I went to a talk today hosted by GIG of Marin (the gluten intolerance group of Marin) entitled:
How Gluten can affect the brain: from seizures and headaches to anxiety and inattention. Julie A Griffith, MD, MS, CMT (Neurologist – San Rafael)
Caveat: This was not written by Angela. It was written by me, her husband. I am by no means a Celiac disease expert, but I am a neurologist. I am still trying to learn about celiac disease as my children have been formally diagnosed. That was the impetus for coming to the talk tonight.
My take home: Raising awareness of the neurologic complications of celiac disease is always a good thing, and Dr. Griffith surely accomplished that goal.
1) Try not to over interpret data – always consider the quality of the data. Just because it is published in a “medical journal” isn’t enough. The quality of the study is key.
A few pointers – case reports are by definition a single case. They are usually very bizarre and unusual, which is why the story is worth writing about.
Big name medical journals have a much higher level of quality than lesser known journals as the process of peer review is much more stringent (i.e. Brain, Neurology, Annals of Neurology, Archives of Neurology are much more reputable that the Psychiatra Polska).

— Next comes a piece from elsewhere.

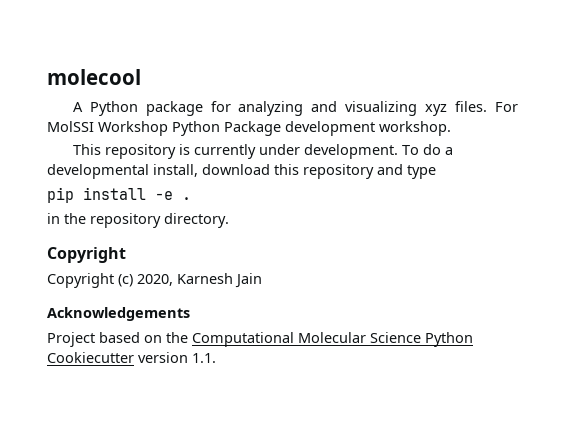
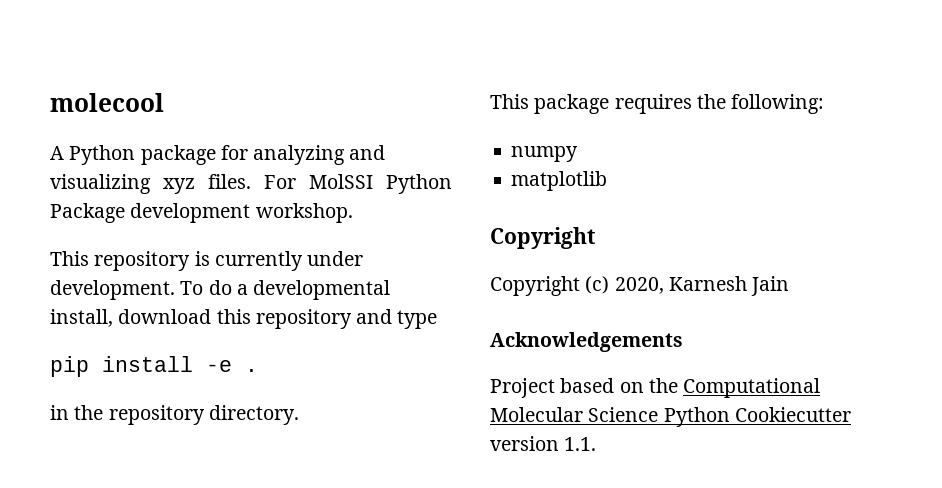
[98,121,168,136] Workshop -> (373, 181) none
(229, 220) none -> [490,94,825,114] [511,146,579,162] [511,171,608,191] // This package requires the following: // numpy // matplotlib

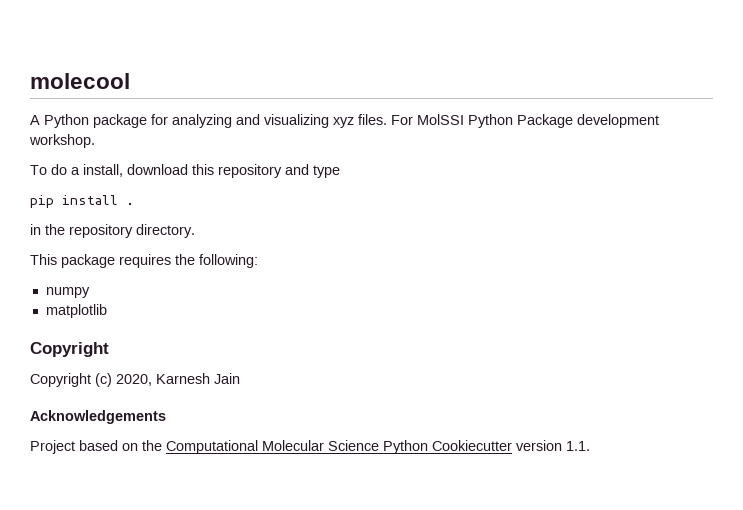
[50,251,364,271] [50,280,175,300] This repository is currently under development. -> (95, 141) none
[253,280,391,300] developmental -> (80, 171) none
[206,360,232,372] -e -> (118, 200) none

Side note - This is a Polish journal that was used tonight to back up a claim that Celiac Disease is linked to temporal lobe epilepsy. First off, this article is written in Polish. Second, it is an old article and not available online (even to doctors). This makes determining the quality of the study very difficult. From my search, there is one good recent article on this topic, which is a small group of patients (only 7) from a respectable neurological journal. Here is the reference:
Peltola M, et al. Hippocampal sclerosis in refractory temporal lobe epilepsy is associated with gluten sensitivity. J Neurol Neurosurg Psychiatry. 2009 Jun;80(6):626-30. Epub 2009 Feb 24.
Lastly, the usual seizures associated with celiac disease (which are very rare) are visual in nature manifesting as geometric shapes or lights in the visual field, and are thought to be caused by calcifications in the occipital lobe (which is the vision center). In truth, this could feel very similar to a visual aura for a migraine. They are not the grand mal seizures that you are probably thinking of and are terrified of witnessing or suffering.
Larger numbers are better – again, a case report is not good evidence and you should be very careful drawing any conclusions from such evidence. A study with hundreds or thousands of patients that were randomized to a treatment and then rated by an expert evaluator that was blinded to their treatment… that is a good study.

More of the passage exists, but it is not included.